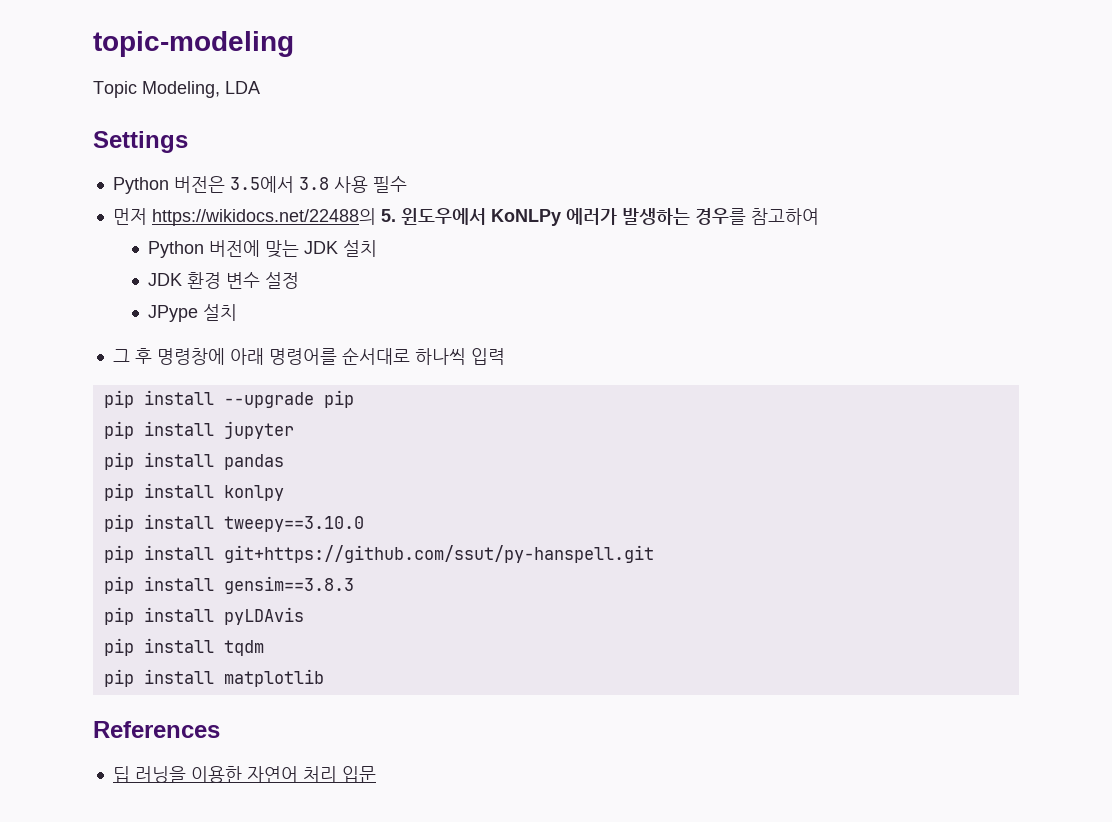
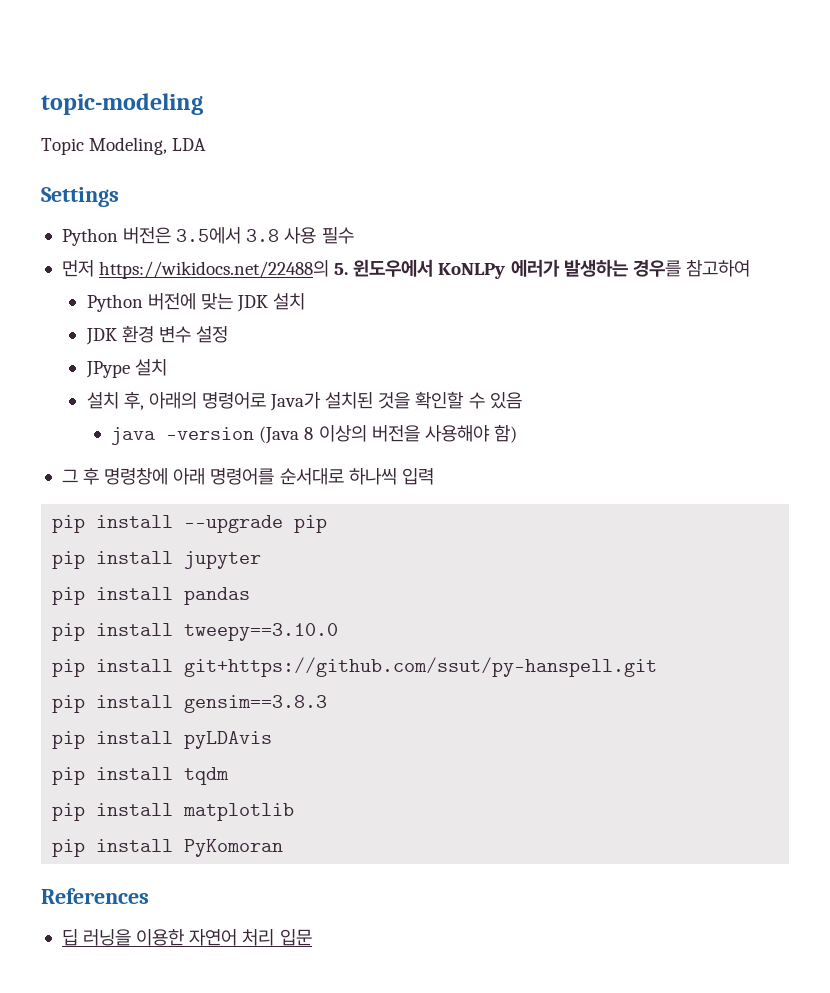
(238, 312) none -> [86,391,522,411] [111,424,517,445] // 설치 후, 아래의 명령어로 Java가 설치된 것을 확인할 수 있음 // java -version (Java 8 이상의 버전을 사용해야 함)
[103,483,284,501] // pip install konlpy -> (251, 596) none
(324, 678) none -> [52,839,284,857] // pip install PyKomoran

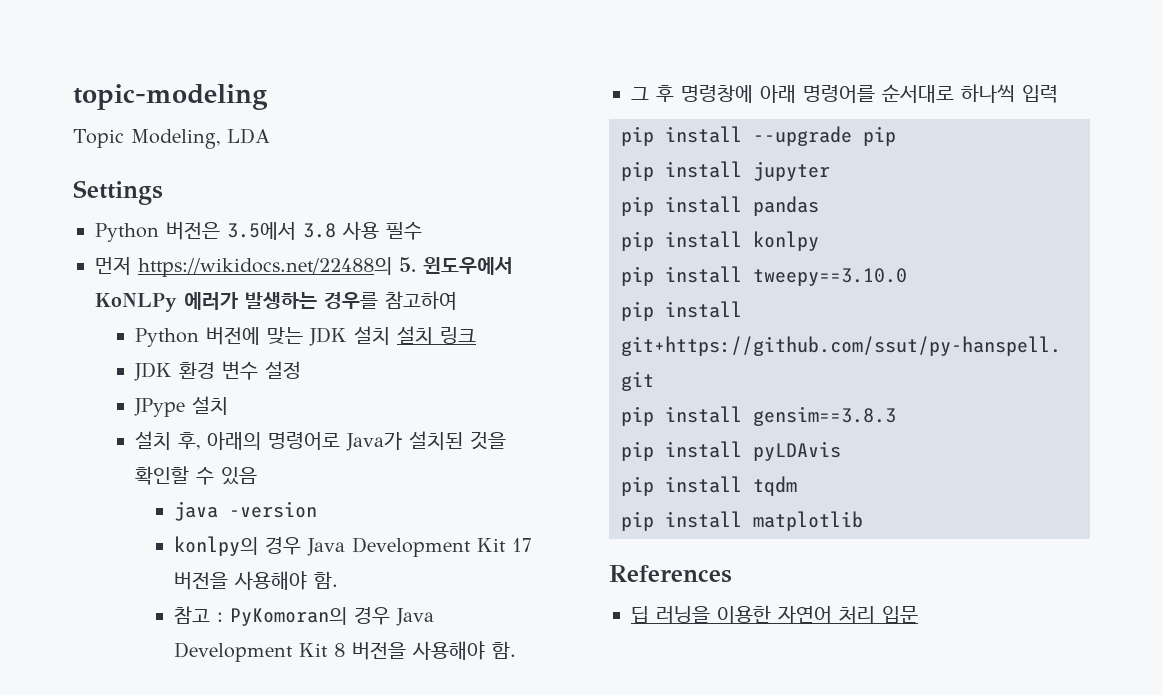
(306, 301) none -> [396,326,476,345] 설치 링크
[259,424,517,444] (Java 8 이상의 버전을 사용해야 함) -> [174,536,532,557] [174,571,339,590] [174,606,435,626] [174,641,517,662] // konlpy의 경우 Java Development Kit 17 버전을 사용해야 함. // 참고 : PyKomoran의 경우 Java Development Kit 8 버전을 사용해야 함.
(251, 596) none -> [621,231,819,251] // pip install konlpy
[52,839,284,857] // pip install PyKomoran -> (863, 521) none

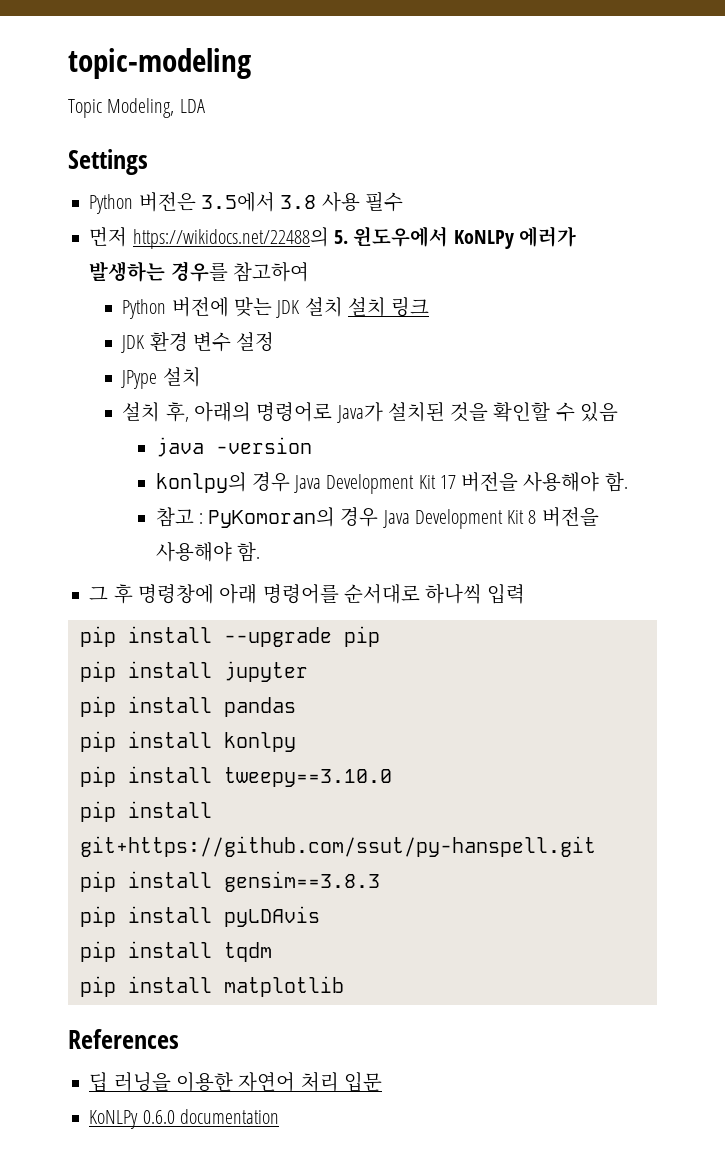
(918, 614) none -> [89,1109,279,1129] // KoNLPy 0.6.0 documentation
- - - -
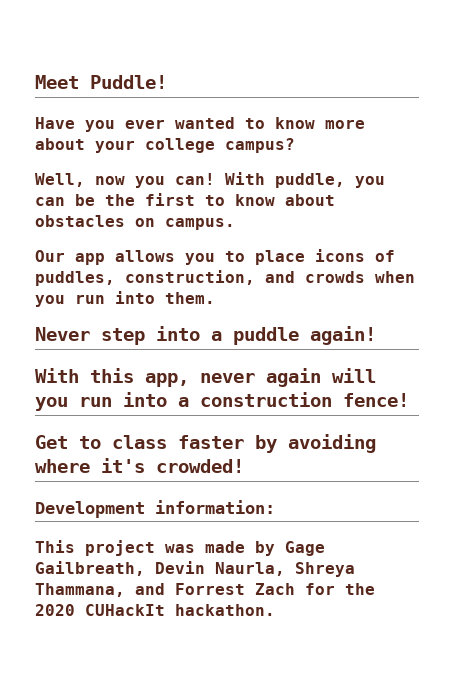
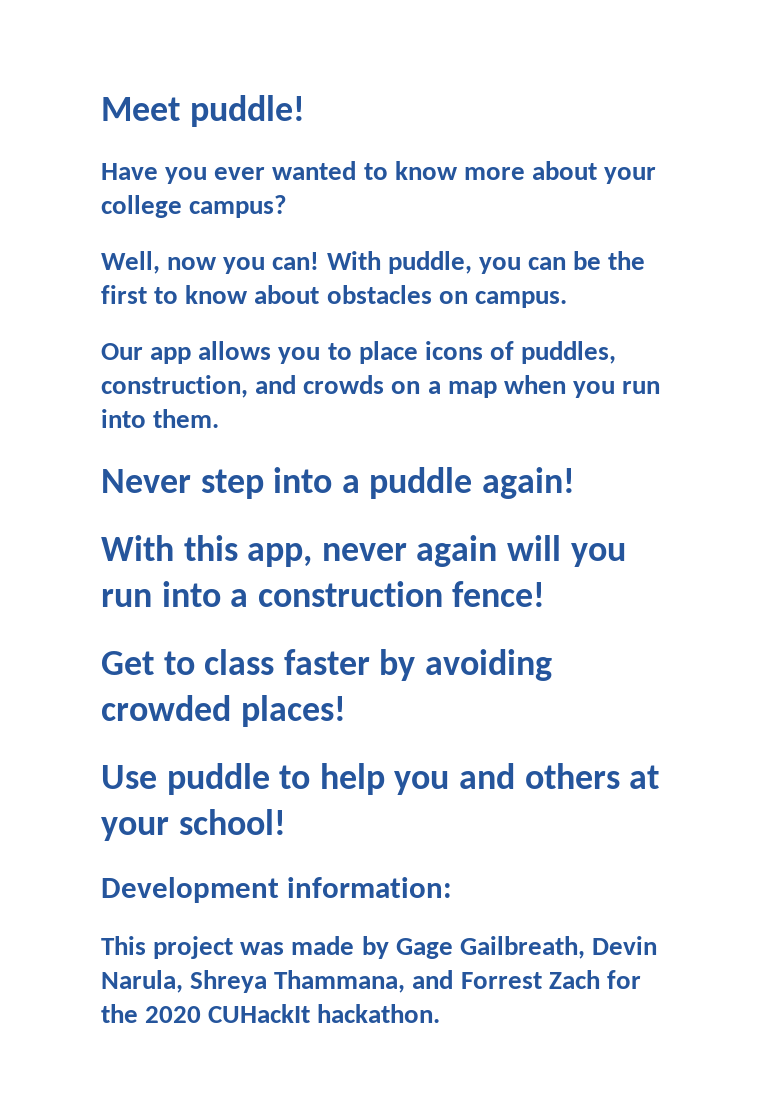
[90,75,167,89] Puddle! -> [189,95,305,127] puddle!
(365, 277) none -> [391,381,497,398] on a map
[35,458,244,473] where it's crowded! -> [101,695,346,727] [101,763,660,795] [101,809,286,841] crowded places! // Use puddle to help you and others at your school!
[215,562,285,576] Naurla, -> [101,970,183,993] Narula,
- - - -
Exercise aim> Your task is to copy every line in the entries that holds the string "install".

Reply>
[103,483,284,501] // pip install konlpy -> (251, 596) none
(324, 678) none -> [52,839,284,857] // pip install PyKomoran
(251, 596) none -> [621,231,819,251] // pip install konlpy
[52,839,284,857] // pip install PyKomoran -> (863, 521) none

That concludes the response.